NEW YORK — CVS gets a beauty of a deal with its purchase of Longs Drug Stores.
CVS Caremark announced Tuesday it was acquiring Longs’ 521 retail sites for $2.9 billion. With the purchase, CVS will total 6,800 drugstores in 41 states and the District of Columbia.
This story first appeared in the August 15, 2008 issue of WWD. Subscribe Today.
The Longs stores help CVS further penetrate California, specifically the central and northern markets. CVS first entered the Los Angeles market with its own new stores dovetailed with Sav-On units acquired from Albertsons. With that purchase in 2006, CVS assumed the dominant position in Los Angeles’ drugstore market overnight.
In an analyst conference call, CVS chairman, president and chief executive officer Tom Ryan said the deal accelerates expansion into Central and Northern California and Hawaii. These are highly attractive regions of the country where we are not currently represented.”

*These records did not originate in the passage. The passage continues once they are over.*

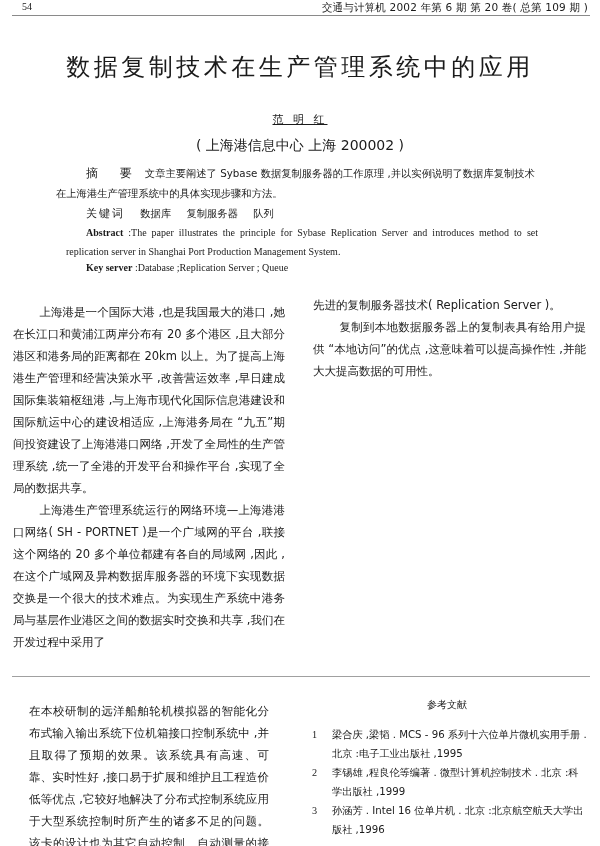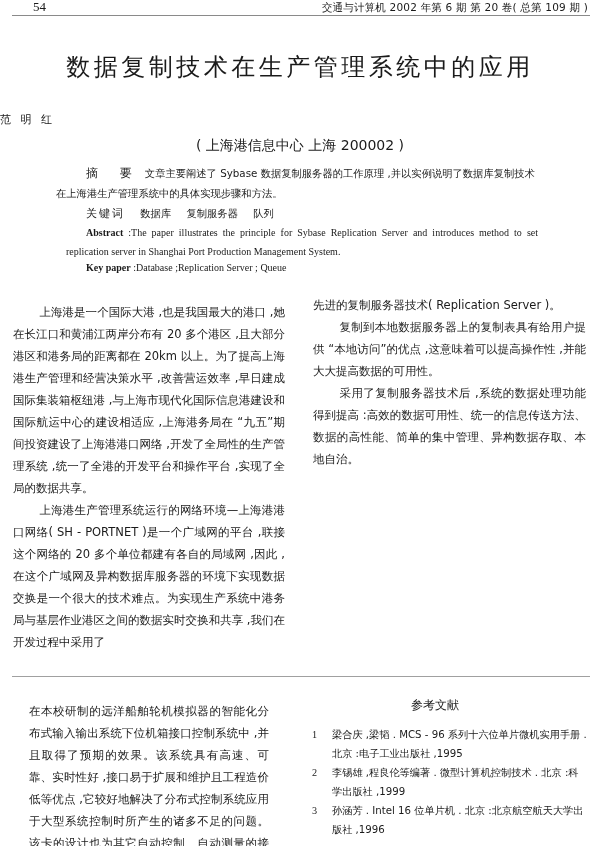--- a/index.html
+++ b/index.html
@@ -12,7 +12,7 @@
     .serif { font-family: "Liberation Serif", "DejaVu Serif", serif; }
 
     
-    .page-num { left: 33px; top: 0px; font-size: 13px; line-height: 14px; }
+    .page-num { left: 22px; top: 0px; font-size: 10px; line-height: 14px; }
     .journal { right: 12px; top: 0px; font-size: 10.5px; line-height: 14px; letter-spacing: 0.2px; }
     .header-rule { left: 12px; top: 15px; width: 578px; height: 1px; background: #8a8a8a; }
 

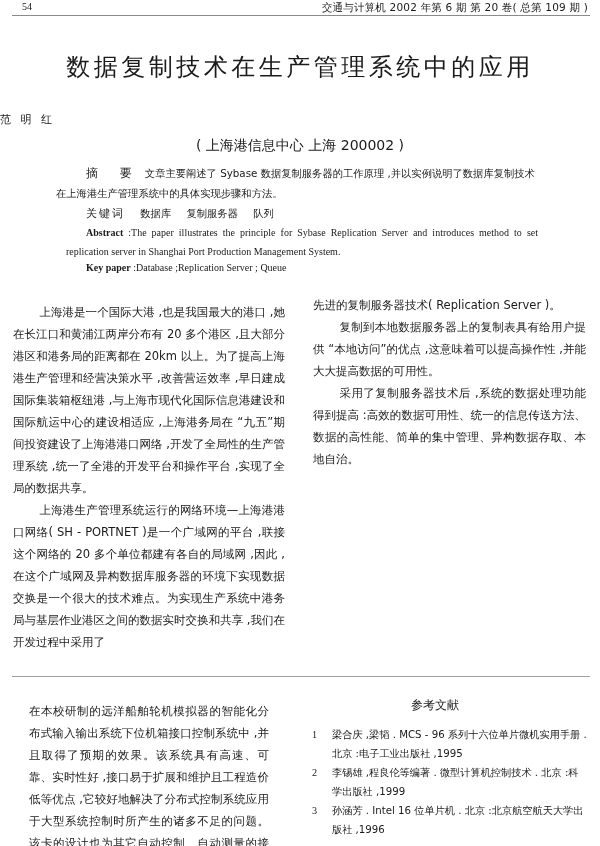--- a/index.html
+++ b/index.html
@@ -17,7 +17,7 @@
     .header-rule { left: 12px; top: 15px; width: 578px; height: 1px; background: #8a8a8a; }
 
     .title { left: 0; width: 600px; top: 52px; text-align: center; font-size: 24px; line-height: 30px; letter-spacing: 3.5px; }
-    .author { left: 0; width: 600px; top: 113px; text-align: left; font-size: 11px; line-height: 14px; letter-spacing: 3px; }
+    .author { left: 0; width: 600px; top: 113px; text-align: center; font-size: 11px; line-height: 14px; letter-spacing: 3px; text-decoration: underline; }
     .affil { left: 0; width: 600px; top: 138px; text-align: center; font-size: 14px; line-height: 14px; }
 
     .cn-abstract { left: 56px; width: 480px; top: 163px; font-size: 10.3px; line-height: 20px; text-indent: 30px; }

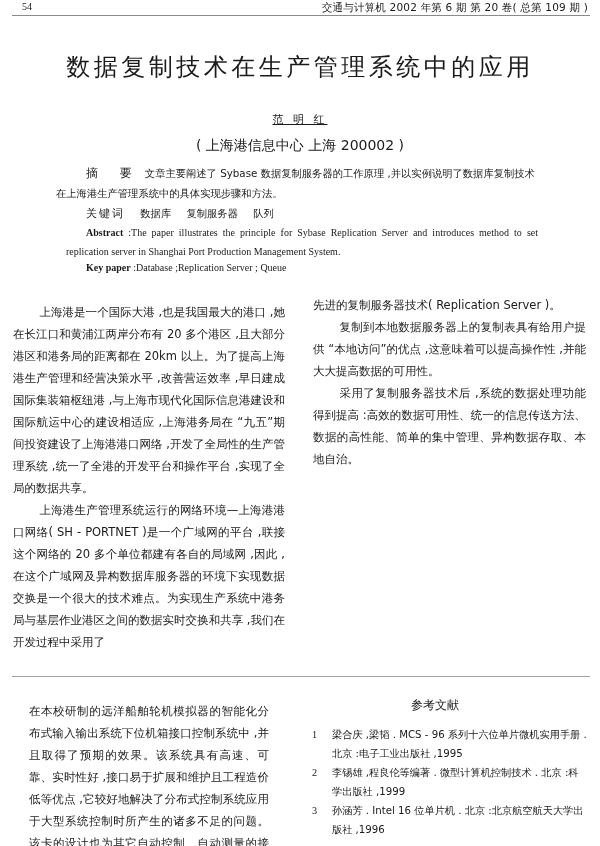--- a/index.html
+++ b/index.html
@@ -78,7 +78,7 @@
   <b>Abstract</b> <span>:The paper illustrates the principle for Sybase Replication Server and introduces method to set replication server in Shanghai Port Production Management System.</span>
 </div>
 <div class="abs en-kw serif">
-  <b>Key paper</b> <span>:Database ;Replication Server ; Queue</span>
+  <b>Key server</b> <span>:Database ;Replication Server ; Queue</span>
 </div>
 
 <div class="abs col left-col">

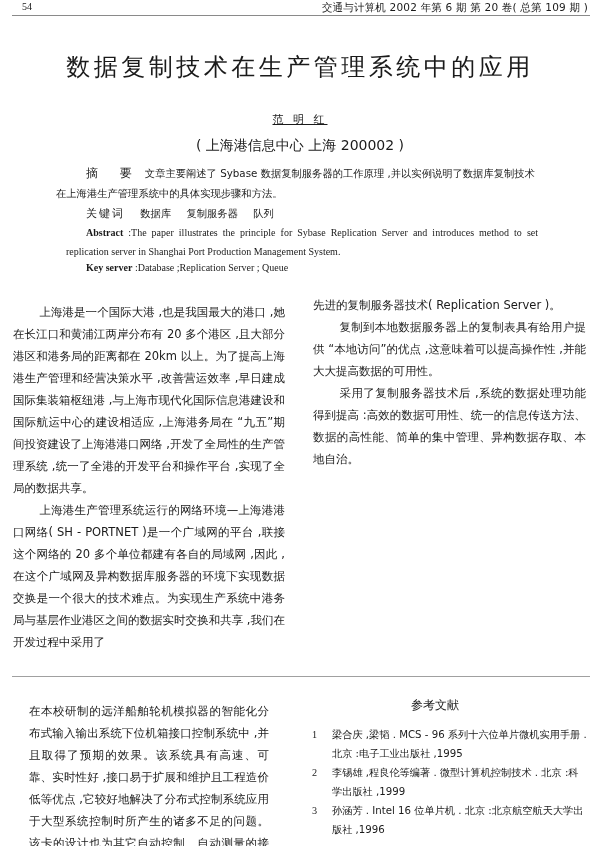--- a/index.html
+++ b/index.html
@@ -89,7 +89,6 @@
 <div class="abs col right-col">
   <p class="noindent">先进的复制服务器技术( Replication Server )。</p>
   <p>复制到本地数据服务器上的复制表具有给用户提供 “本地访问”的优点 ,这意味着可以提高操作性 ,并能大大提高数据的可用性。</p>
-  <p>采用了复制服务器技术后 ,系统的数据处理功能得到提高 :高效的数据可用性、统一的信息传送方法、数据的高性能、简单的集中管理、异构数据存取、本地自治。</p>
 </div>
 
 <div class="abs mid-rule"></div>

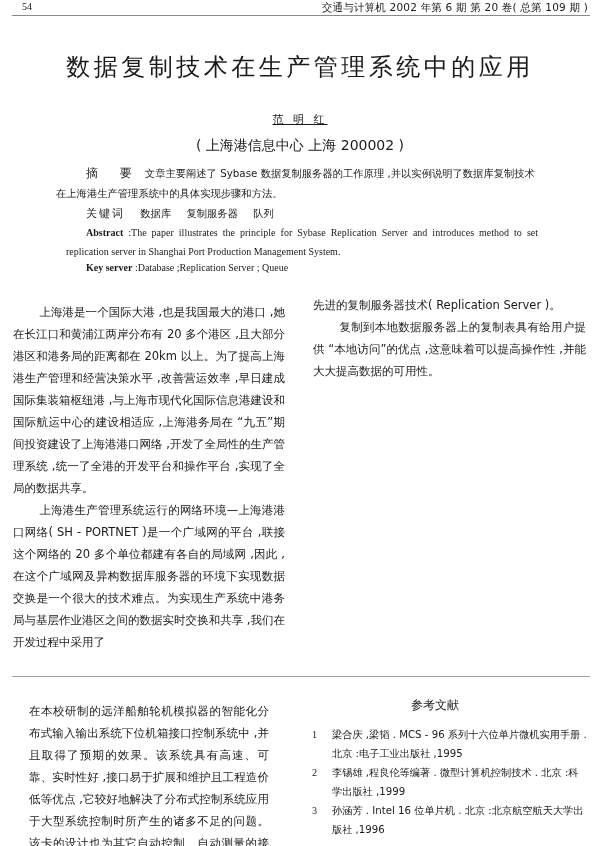--- a/index.html
+++ b/index.html
@@ -47,7 +47,7 @@
     .lower-left { left: 13px; width: 272px; top: 684px; font-size: 11.5px; line-height: 22px; text-align: justify; }
     .lower-left p { margin: 16px; }
 
-    .refs-title { left: 300px; width: 270px; top: 697px; text-align: center; font-size: 12px; line-height: 16px; }
+    .refs-title { left: 312px; width: 270px; top: 697px; text-align: center; font-size: 10px; line-height: 16px; }
     .refs { left: 312px; width: 276px; top: 725px; font-size: 10.2px; line-height: 19px; }
     .ref { display: flex; }
     .ref .rn { width: 20px; flex: none; font-family: "Liberation Serif", serif; }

The deal also marks the exit of another strong regional drug chain, following the path of others such as Brooks, Eckerd, Happy Harry’s, Arbor, May’s and Revco. In many retail industries, but especially in drugstores, the big continue to get bigger and more powerful. The industry has dwindled down to a face-off on almost every corner in America between CVS and Walgreens, which has 6,356 drugstores in 49 states, the District of Columbia and Puerto Rico.
With Longs, CVS is absorbing one of the most respected beauty merchants in the business. Longs always has been associated with high levels of service in cosmetics with many stores having cosmeticians. Longs’ potency in beauty dates back 15 years ago when its beauty advisers in stores had buying power and could bring in lines to suit local tastes. The chain has long understood how important beauty is to the drugstore business. Most of the stores have larger-than-average cosmetics departments with service counters. In its heyday, Longs was one of only two chains in America to be allowed to sell Elizabeth Arden on a direct basis.
Also, Longs has been a launching pad for many niche brands in mass beauty, including natural brand Lavera, and recently, Yes to Carrots. Often, manufacturers would pound their chests in pride at entry into Longs because they knew it was the beginning of acceptance into the drugstore business.
Conversely, the exit of Longs — CVS will rename all but the Hawaii stores — will eliminate a chain that was willing to experiment with fledgling brands. With the bigger retailers wielding more power, larger beauty brands undoubtedly will hold the cards.
CVS, however, also has served as a launchpad for many brands, too, and the absorption of the Longs stores can only enhance the chain’s image as it continues to burnish its image in beauty.
Longs has many units larger than typical CVS stores — 22,000 square feet in some cases, versus about half that for CVS’ typical footprint — which experts think can offer room to expand premium skin care centers. “Or that space could help them make a bigger push into in-store clinics,” said industry consultant Allan Mottus. Longs owns the real estate of about 200 of the locations; the rest are rented spaces.
Brands already in CVS were giddy over the news. “It was bound to happen and it is good for us,” said one smaller vendor who does have CVS distribution, but preferred not to be named. And those with a foothold in Longs hope this could open the door to huge distribution growth.
“This is a good fit,” said John McAuliffe, publisher of The Beauty Handbook. “The stores are bigger, but the departments are a good fit.”
One thing vendors agreed on is that CVS knows how to assimilate chains it buys. For example, former Eckerd stores were swiftly renamed and remerchandised upon the completion of the deal. The chain was also textbook in its buy of Revco. “They certainly are aggressive in acquisitions,” added Mottus.